When can a product designation infringe a protected trademark? And may a trademark owner sue even if he knows of the use as a trademark? The OLG Frankfurt am Main had to decide this question in a trademark dispute over pepper spray names.
Product designations such as model or order marks
Everyone knows them and almost everyone uses them: product names such as model or order numbers. In times of mass distribution, it is hard to imagine life without them; just think of the automobile industry or of constantly new smartphone models that could hardly do without “Marks”, as product names are also called. The OLG Frankfurt am Main had to decide an obvious and yet quickly overlooked question in a trademark dispute over pepper spray names: When does a product designation infringe a protected trademark? And may a trademark owner sue even if he knows of the use as a trademark?
Specifically, it concerned the word marks MK-3, MK-8 and MK-9, which are all registered in particular for the Nizza class 13 for irritant sprayers. The background to the dispute was that the applicant itself had originally purchased pepper sprays from a supplier who had itself applied for the above word marks as Union trade marks. Now that these had expired in 2011, the plaintiff secured the word marks as German trademarks by filing an application with the German Patent and Trade Mark Office (DPMA). The defendant, a competitor, purchased corresponding pepper sprays from the plaintiff’s original supplier.
The Frankfurt Higher Regional Court (OLG) had to decide whether the defendant had used the signs only as product names or whether it had actually used them “as trademarks”.
Trademark use
The OLG Frankfurt stated that trademark use must generally be interpreted broadly in the interest of comprehensive trademark protection. First and foremost, trademarks always have the function of indicating the commercial origin of the marked products. Accordingly, the court considered the not entirely absurd possibility that the public would adopt an indication of origin to be sufficient for use as a trademark. Even if the designations MK-3, MK-8 and MK-9 are perceived by the relevant public as order signs, they may still indicate commercial origin. Thus, if signs are used on the products or in offer texts, as the defendant has done, a trademark-like use is to be assumed in principle. The court named the mere reference to the container size or the pure order number as exceptions. According to the court, however, neither of these exceptions was present here.
Much leeway also with double markings
Beyond that exceptional constellation, however, the Court also made it clear that product names are in any event used as trade marks whenever they are not purely descriptive or decorative of the products behind them. That is even the case where, as in the present case, the product has been identified by a second trade mark. Consumers are also accustomed to that secondary marking. The court referred in particular to the automotive and textile industries, in which an additional marking of the respective model is completely customary.

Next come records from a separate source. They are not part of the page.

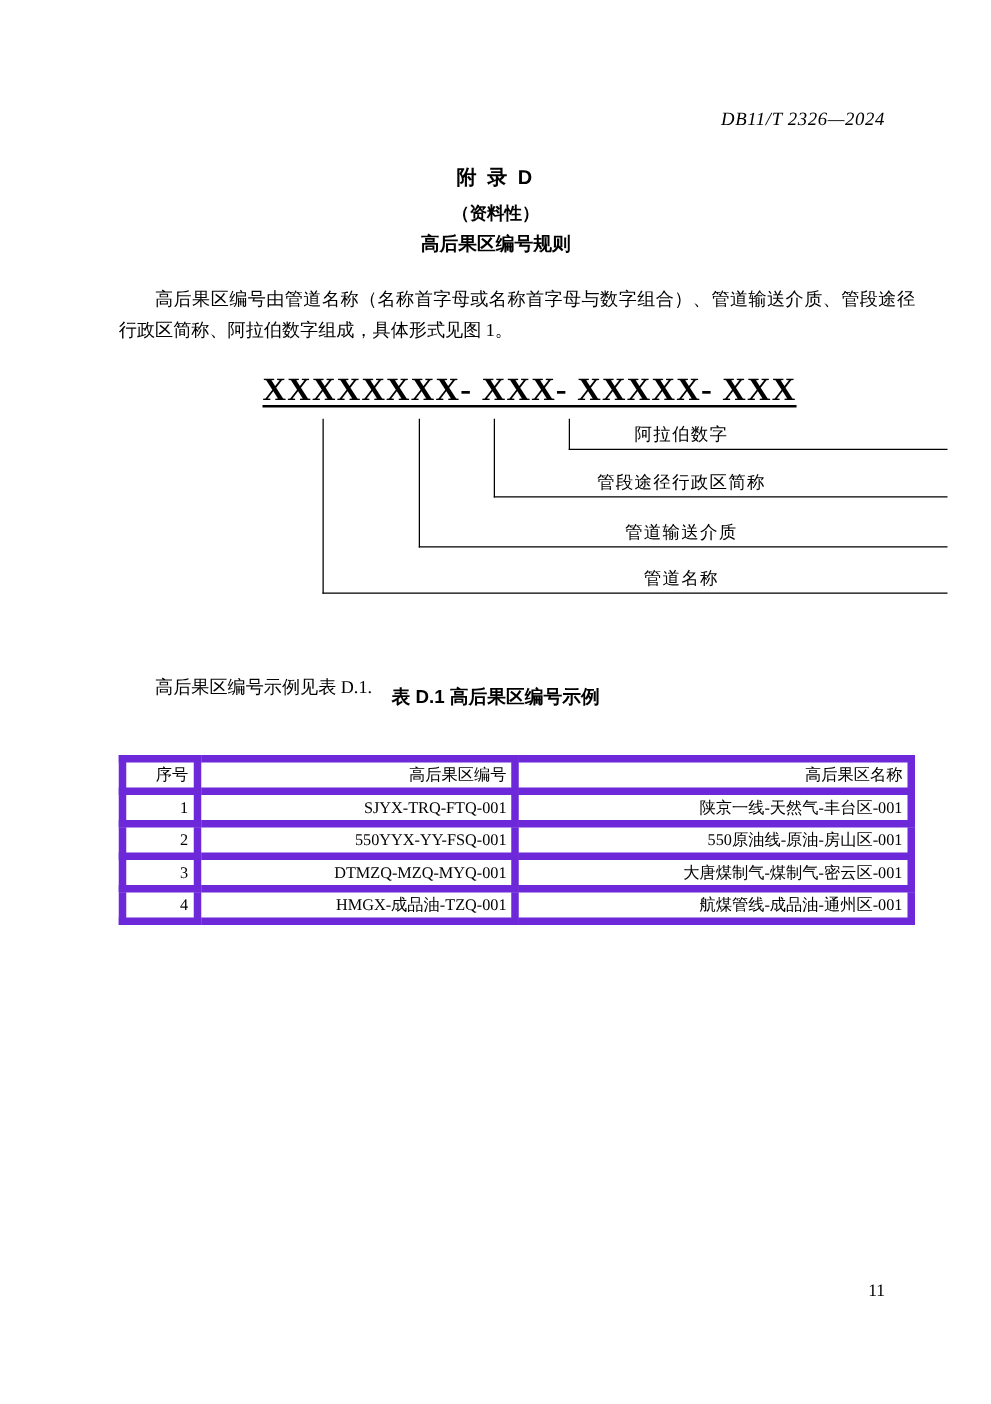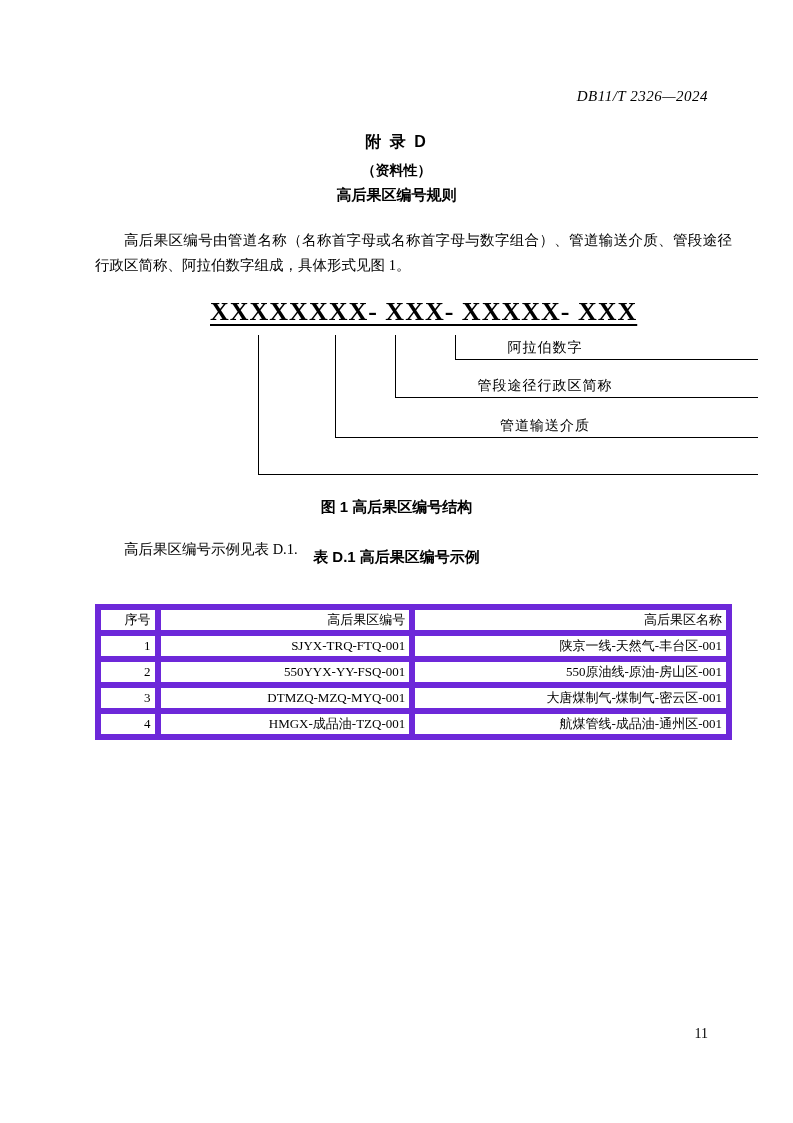--- a/index.html
+++ b/index.html
@@ -121,23 +121,23 @@
     <div class="diagram-code">XXXXXXXX- XXX- XXXXX- XXX</div>
 
     <div class="callout" style="left:455px; top:40px; width:303px; height:25px;"></div>
     <div class="callout" style="left:395px; top:40px; width:363px; height:63px;"></div>
     <div class="callout" style="left:335px; top:40px; width:423px; height:103px;"></div>
     <div class="callout" style="left:258px; top:40px; width:500px; height:140px;"></div>
 
     <div class="callout-label" style="top:82px;">管段途径行政区简称</div>
     <div class="callout-label" style="top:44px;">阿拉伯数字</div>
     <div class="callout-label" style="top:122px;">管道输送介质</div>
+    <div class="callout-label" style="top:159px;">管道名称</div>
   </div>
 
-  <div class="fig-caption">图 1  高后果区编号结构</div>
 
   <div class="table-intro">高后果区编号示例见表 D.1.</div>
 
   <div class="table-caption">表 D.1  高后果区编号示例</div>
 
   <table class="hca-table">
     <thead>
       <tr>
         <th class="col-no">序号</th>
         <th class="col-code">高后果区编号</th>

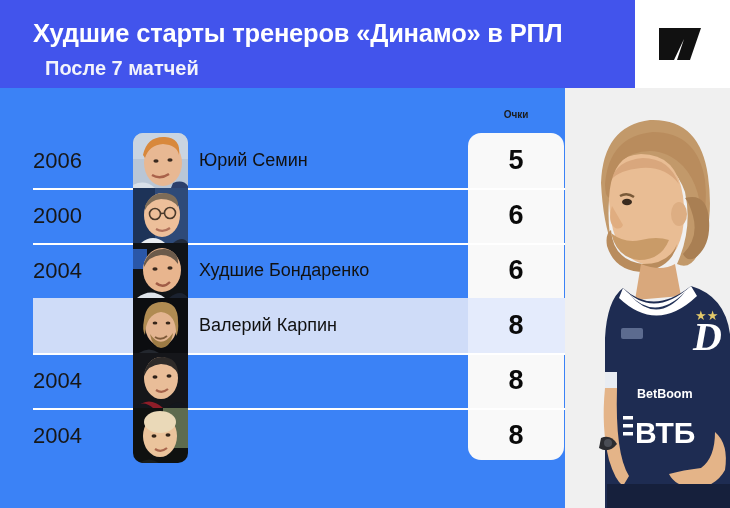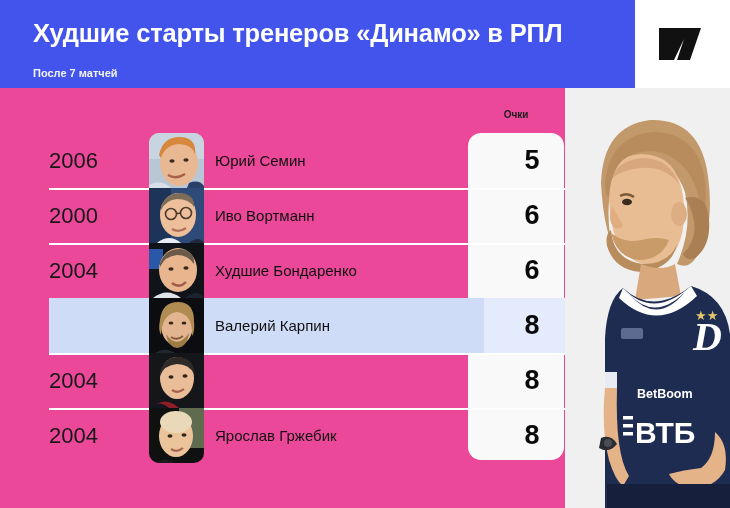--- a/index.html
+++ b/index.html
@@ -5,42 +5,41 @@
   * { box-sizing: border-box; margin: 0; padding: 0; }
   html, body {
     width: 730px; height: 508px;
     font-family: "Liberation Sans", sans-serif;
     background: #f0f0f0;
     overflow: hidden;
   }
   #root {
     position: relative;
     width: 730px; height: 508px;
-    background: #ec4899;
+    background: #3b82f6;
   }
 
   
   .header-bar {
     position: absolute; left: 0; top: 0;
     width: 635px; height: 88px;
     background: #4254ec;
   }
   .header-title {
     position: absolute; left: 33px; top: 19px;
     font-size: 25.5px; font-weight: 700;
     color: #ffffff;
     letter-spacing: -0.2px;
     white-space: nowrap;
   }
   .header-subtitle {
-    position: absolute; left: 33px; top: 57px;
-    font-size: 11px; font-weight: 600;
+    position: absolute; left: 45px; top: 57px;
+    font-size: 20px; font-weight: 600;
     color: #f2f3fb;
     white-space: nowrap;
-    margin-top: 10px;
   }
   .logo-zone {
     position: absolute; left: 635px; top: 0;
     width: 95px; height: 88px;
     background: #ffffff;
   }
   .logo-mark {
     position: absolute; left: 22px; top: 26px;
     width: 46px; height: 36px;
   }
@@ -56,21 +55,21 @@
     position: absolute; left: 468px; top: 109px;
     width: 96px;
     text-align: center;
     font-size: 10px; font-weight: 600;
     color: #1c1c1c;
   }
 
   
   .table {
     position: absolute; left: 0; top: 133px;
-    width: 705px; height: 330px; margin-left: 16px;
+    width: 705px; height: 330px;
   }
   .row {
     position: absolute;
     left: 0; width: 730px; height: 55px;
   }
   .row-hl-left {
     position: absolute; left: 33px; top: 0;
     width: 435px; height: 55px;
     background: #cfdcf8;
   }
@@ -93,21 +92,21 @@
   }
   .cell-photo {
     position: absolute; left: 133px; top: 0;
     width: 55px; height: 55px;
     overflow: hidden;
   }
   .cell-name {
     position: absolute; left: 199px; top: 0;
     width: 265px; height: 55px;
     display: flex; align-items: center;
-    font-size: 15px; font-weight: 400;
+    font-size: 18px; font-weight: 400;
     color: #111111;
     white-space: nowrap;
   }
   .cell-points {
     position: absolute; left: 468px; top: 0;
     width: 96px; height: 55px;
     display: flex; align-items: center; justify-content: center;
     font-size: 27px; font-weight: 700;
     color: #0a0a0a;
   }
@@ -187,21 +186,20 @@
             <path d="M12 18 Q18 4 33 5 Q46 7 45 19 Q40 11 28 11 Q17 12 12 22 Z" fill="#7d6c58"></path>
             <circle cx="22" cy="26" r="5.5" fill="none" stroke="#4a3a2c" stroke-width="1.6"></circle>
             <circle cx="37" cy="25" r="5.5" fill="none" stroke="#4a3a2c" stroke-width="1.6"></circle>
             <line x1="27.5" y1="25.5" x2="31.5" y2="25.2" stroke="#4a3a2c" stroke-width="1.5"></line>
             <path d="M23 41 Q30 45 37 40" stroke="#b0705a" stroke-width="2.2" fill="none"></path>
             <path d="M8 55 Q20 45 32 55 Z" fill="#e9edf2"></path>
             <path d="M40 55 Q50 47 55 55 Z" fill="#202a3c"></path>
           </g>
           </svg>
       </div>
-      <div class="cell-name">Иво Вортманн</div>
       <div class="cell-points">6</div>
     </div>
 
     <div class="row" style="top:110px">
       <div class="row-sep"></div>
       <div class="cell-year">2004</div>
       <div class="cell-photo">
         <svg viewBox="0 0 55 55" width="55" height="55">
             <defs>
               <clipPath id="c3">
@@ -292,21 +290,20 @@
             <rect x="30" y="0" width="25" height="40" fill="#5e6b4e"></rect>
             <ellipse cx="27" cy="28" rx="17" ry="21" fill="#ebc49c"></ellipse>
             <ellipse cx="27" cy="14" rx="16" ry="11" fill="#ead9b8"></ellipse>
             <ellipse cx="21" cy="28" rx="2.5" ry="1.7" fill="#332519"></ellipse>
             <ellipse cx="35" cy="27" rx="2.5" ry="1.7" fill="#332519"></ellipse>
             <path d="M22 41 Q28 45 34 40" stroke="#a9664d" stroke-width="2.2" fill="none"></path>
             <path d="M6 55 Q16 48 26 55 Z" fill="#1a1d1c"></path>
           </g>
           </svg>
       </div>
-      <div class="cell-name">Ярослав Гржебик</div>
       <div class="cell-points">8</div>
     </div>
 
   </div>
 
   <div class="hero">
     <svg viewBox="0 0 165 420" width="165" height="420">
       <rect width="165" height="420" fill="#f0f0f0"></rect>
 
       <path d="M36 95 Q38 38 85 32 Q135 30 143 88 Q150 140 132 168 Q124 182 112 176 Q128 140 120 104 Q108 70 78 72 Q48 76 44 112 Q42 140 48 160 Q38 135 36 95 Z" fill="#c2996a"></path>

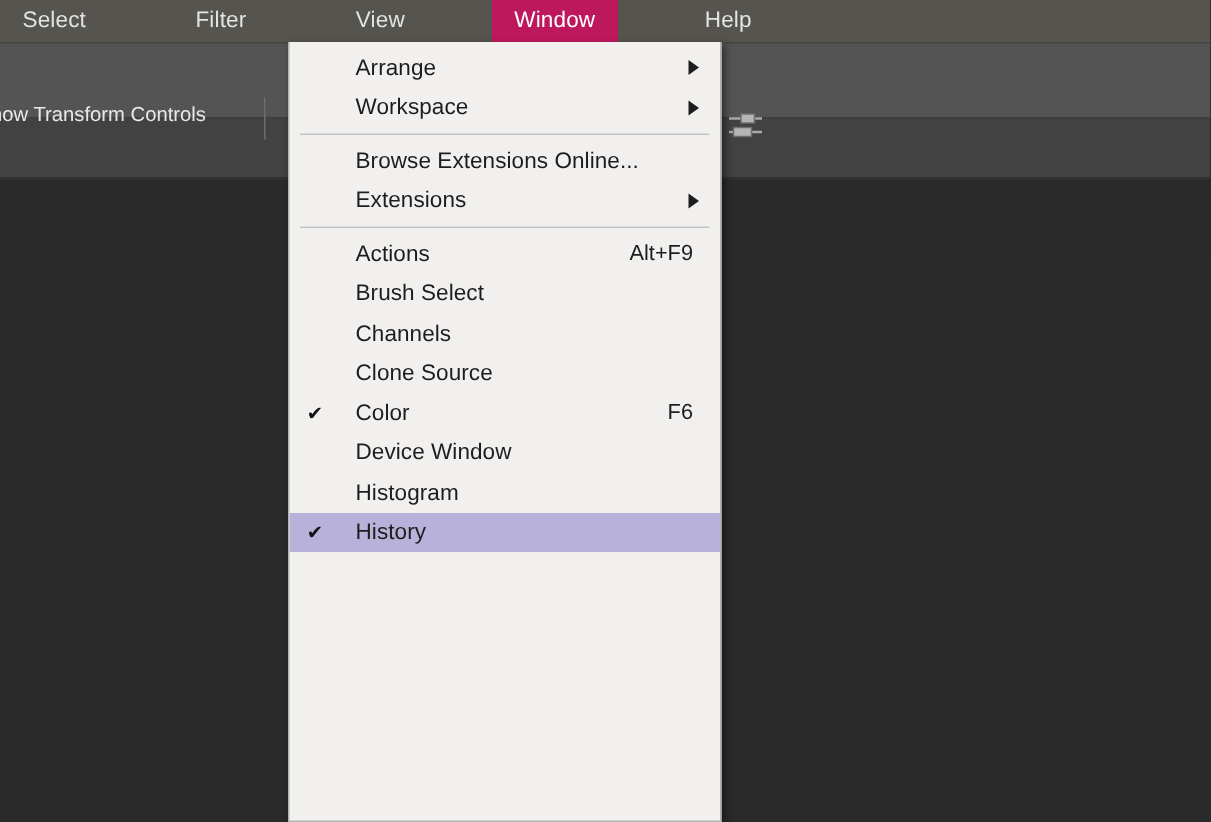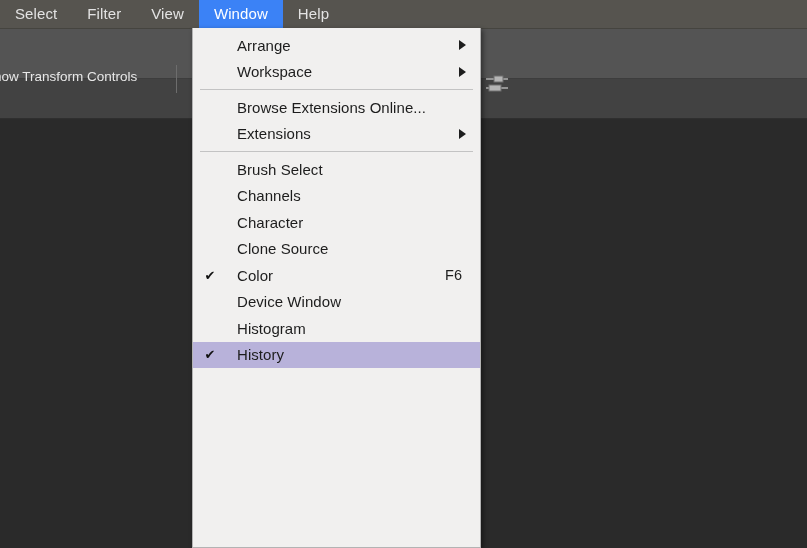--- a/index.html
+++ b/index.html
@@ -39,34 +39,35 @@
     width: 807px; height: 428px;
     background: #2a2a2a;
   }
 
   
   .menubar {
     position: absolute; left: 0; top: 0;
     height: 28px;
     display: flex;
     align-items: flex-end;
+    gap: 43px;
   }
   .menubar-item {
     display: flex;
     align-items: center;
     padding: 0 15px;
     color: #e3e3e3;
     font-size: 15px;
     line-height: 28px;
     letter-spacing: .1px;
     white-space: nowrap;
     cursor: default;
   }
   .menubar-item.active {
-    background: #3b82f6;
+    background: #be185d;
     color: #ffffff;
   }
 
   
   .options-strip {
     position: absolute; left: 0; top: 29px;
     width: 480px; height: 49px;
     display: flex;
     align-items: center;
   }
@@ -208,27 +209,28 @@
       <div class="menu-sep"></div>
       <div class="menu-row">
         <span class="mi-label">Browse Extensions Online...</span>
       </div>
       <div class="menu-row">
         <span class="mi-label">Extensions</span>
         <span class="mi-arrow"></span>
       </div>
       <div class="menu-sep"></div>
       <div class="menu-row">
+        <span class="mi-label">Actions</span>
+        <span class="mi-shortcut">Alt+F9</span>
+      </div>
+      <div class="menu-row">
         <span class="mi-label">Brush Select</span>
       </div>
       <div class="menu-row">
         <span class="mi-label">Channels</span>
-      </div>
-      <div class="menu-row">
-        <span class="mi-label">Character</span>
       </div>
       <div class="menu-row">
         <span class="mi-label">Clone Source</span>
       </div>
       <div class="menu-row">
         <span class="mi-check">✔</span>
         <span class="mi-label">Color</span>
         <span class="mi-shortcut">F6</span>
       </div>
       <div class="menu-row">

Forfeiture only upon registration
Forfeiture of the claims invoked always depends on the actual registration of the applicant’s trade mark, the OLG stated. The defendant had assumed forfeiture on the ground that it had also taken into account the previous period during which the applicant was aware or should have been aware of the use of the signs. In a comprehensible manner, however, the Court made it clear that this period prior to the trademark registration could not be taken into account, since the plaintiff would not have had any possibility at all to take action against the use of the signs without its existing property right.
The plea of bad faith raised by the defendant remained unsuccessful, since the OLG Frankfurt was not able to identify in the application for registration of the signs concerned any intention on the part of the applicant to prevent use. According to the OLG Frankfurt am Main, the mere knowledge that a competitor also used the signs was not an application for a trade mark filed in bad faith.